▸ Provided records:
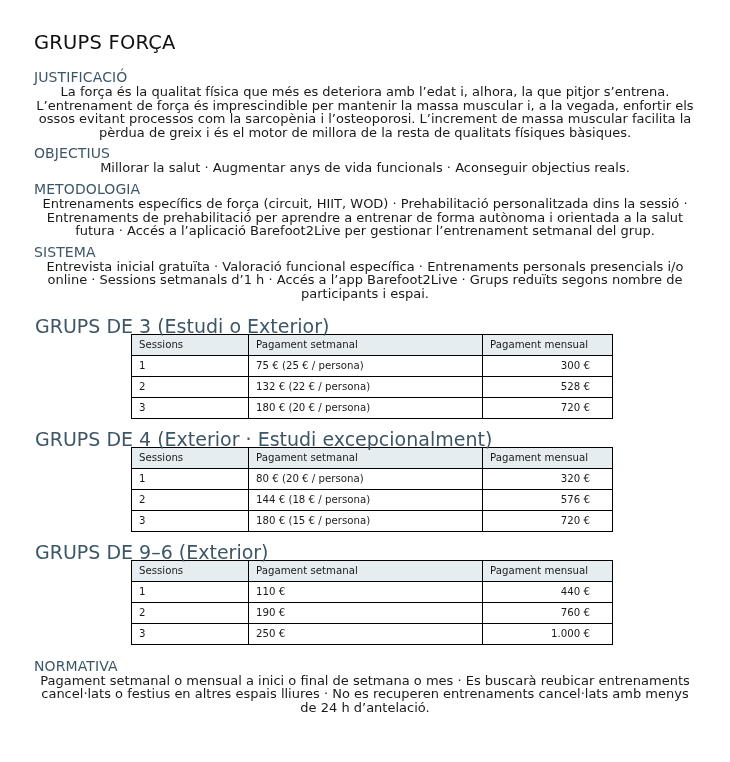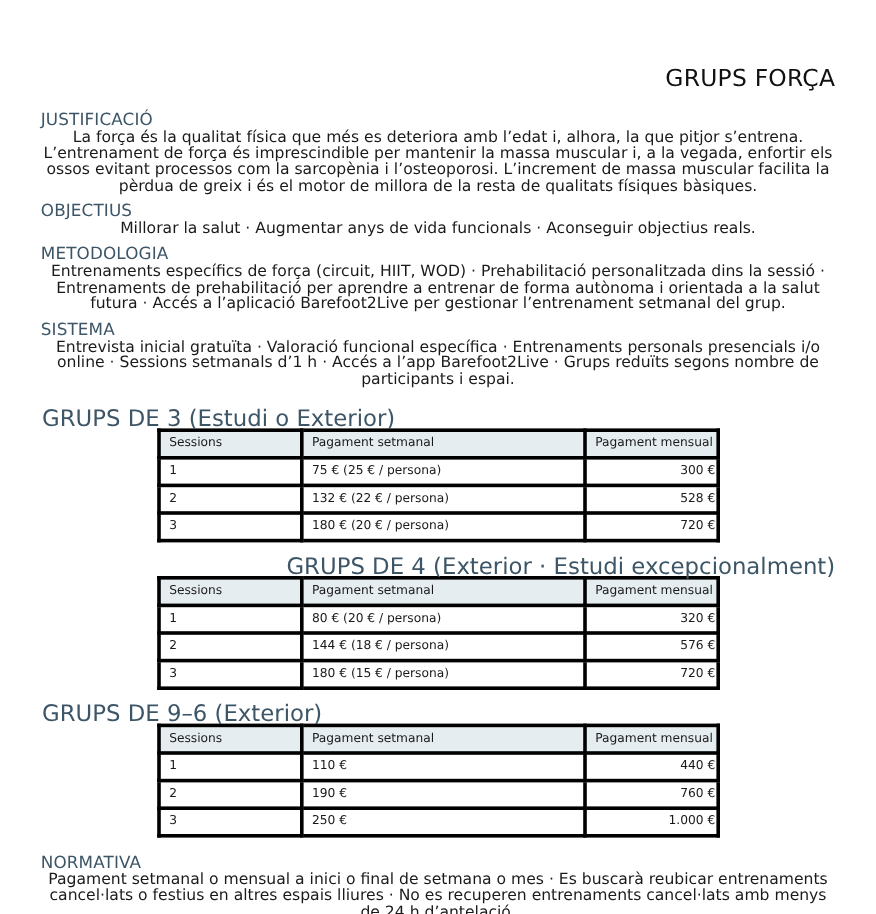--- a/index.html
+++ b/index.html
@@ -3,54 +3,54 @@
 <meta charset="utf-8">
 <style>
   html, body { margin: 0; padding: 0; background: #ffffff; }
   body {
     width: 730px; height: 762px; overflow: hidden;
     font-family: "DejaVu Sans", sans-serif;
     color: #1a1a1a;
   }
   .page { position: relative; padding: 0 34px; }
   .title {
-    text-align: right; font-size: 19.5px; font-weight: normal;
-    color: #111; margin: 0; padding-top: 55px; height: 22px; line-height: 22px;
+    text-align: left; font-size: 19.5px; font-weight: normal;
+    color: #111; margin: 0; padding-top: 32px; height: 22px; line-height: 22px;
     letter-spacing: 0.2px;
   }
   .sec-h {
     color: #3d5667; font-size: 14px; line-height: 16px; margin: 0;
     font-weight: normal; letter-spacing: 0.1px;
   }
   .sec-p {
     font-size: 13px; line-height: 13.6px; margin: 0; color: #1a1a1a; text-align: center;
   }
   #h-just { margin-top: 15px; }
   #h-obj { margin-top: 6px; }
   #h-met { margin-top: 6px; }
   #h-sis { margin-top: 6px; }
   .grp-h {
     color: #3d5667; font-size: 19px; line-height: 16px; margin: 0;
     font-weight: normal; margin-left: 1px;
   }
   #g3-h { margin-top: 17px; }
-  #g4-h { margin-top: 12px; text-align: right; }
+  #g4-h { margin-top: 12px; }
   #g5-h { margin-top: 12px; }
   table.price {
     border-collapse: collapse; margin-left: 97px; margin-top: 0px;
     font-size: 10.2px; color: #1a1a1a;
   }
   table.price th, table.price td {
-    border: 3px solid #000000; height: 20px; padding: 0 0 0 7px;
+    border: 1px solid #000000; height: 20px; padding: 0 0 0 7px;
     text-align: left; font-weight: normal;
   }
   table.price th { background: #e6edf1; }
   table.price .c1 { width: 109px; }
   table.price .c2 { width: 226px; }
-  table.price .c3 { width: 100px; padding-right: 1px; }
+  table.price .c3 { width: 100px; padding-right: 22px; }
   table.price td.c3 { text-align: right; }
   #norm-h { margin-top: 13px; }
 </style>
 </head>
 <body>
 
 <div class="page">
   <h1 class="title">GRUPS FORÇA</h1>
 
   <h2 class="sec-h" id="h-just">JUSTIFICACIÓ</h2>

▸ Aim of the exercise: Transcribe all records verbatim and omit each image.

▸ Answer area:
--- a/index.html
+++ b/index.html
@@ -3,54 +3,54 @@
 <meta charset="utf-8">
 <style>
   html, body { margin: 0; padding: 0; background: #ffffff; }
   body {
     width: 730px; height: 762px; overflow: hidden;
     font-family: "DejaVu Sans", sans-serif;
     color: #1a1a1a;
   }
   .page { position: relative; padding: 0 34px; }
   .title {
-    text-align: right; font-size: 19.5px; font-weight: normal;
-    color: #111; margin: 0; padding-top: 55px; height: 22px; line-height: 22px;
+    text-align: left; font-size: 19.5px; font-weight: normal;
+    color: #111; margin: 0; padding-top: 32px; height: 22px; line-height: 22px;
     letter-spacing: 0.2px;
   }
   .sec-h {
     color: #3d5667; font-size: 14px; line-height: 16px; margin: 0;
     font-weight: normal; letter-spacing: 0.1px;
   }
   .sec-p {
     font-size: 13px; line-height: 13.6px; margin: 0; color: #1a1a1a; text-align: center;
   }
   #h-just { margin-top: 15px; }
   #h-obj { margin-top: 6px; }
   #h-met { margin-top: 6px; }
   #h-sis { margin-top: 6px; }
   .grp-h {
     color: #3d5667; font-size: 19px; line-height: 16px; margin: 0;
     font-weight: normal; margin-left: 1px;
   }
   #g3-h { margin-top: 17px; }
-  #g4-h { margin-top: 12px; text-align: right; }
+  #g4-h { margin-top: 12px; }
   #g5-h { margin-top: 12px; }
   table.price {
     border-collapse: collapse; margin-left: 97px; margin-top: 0px;
     font-size: 10.2px; color: #1a1a1a;
   }
   table.price th, table.price td {
-    border: 3px solid #000000; height: 20px; padding: 0 0 0 7px;
+    border: 1px solid #000000; height: 20px; padding: 0 0 0 7px;
     text-align: left; font-weight: normal;
   }
   table.price th { background: #e6edf1; }
   table.price .c1 { width: 109px; }
   table.price .c2 { width: 226px; }
-  table.price .c3 { width: 100px; padding-right: 1px; }
+  table.price .c3 { width: 100px; padding-right: 22px; }
   table.price td.c3 { text-align: right; }
   #norm-h { margin-top: 13px; }
 </style>
 </head>
 <body>
 
 <div class="page">
   <h1 class="title">GRUPS FORÇA</h1>
 
   <h2 class="sec-h" id="h-just">JUSTIFICACIÓ</h2>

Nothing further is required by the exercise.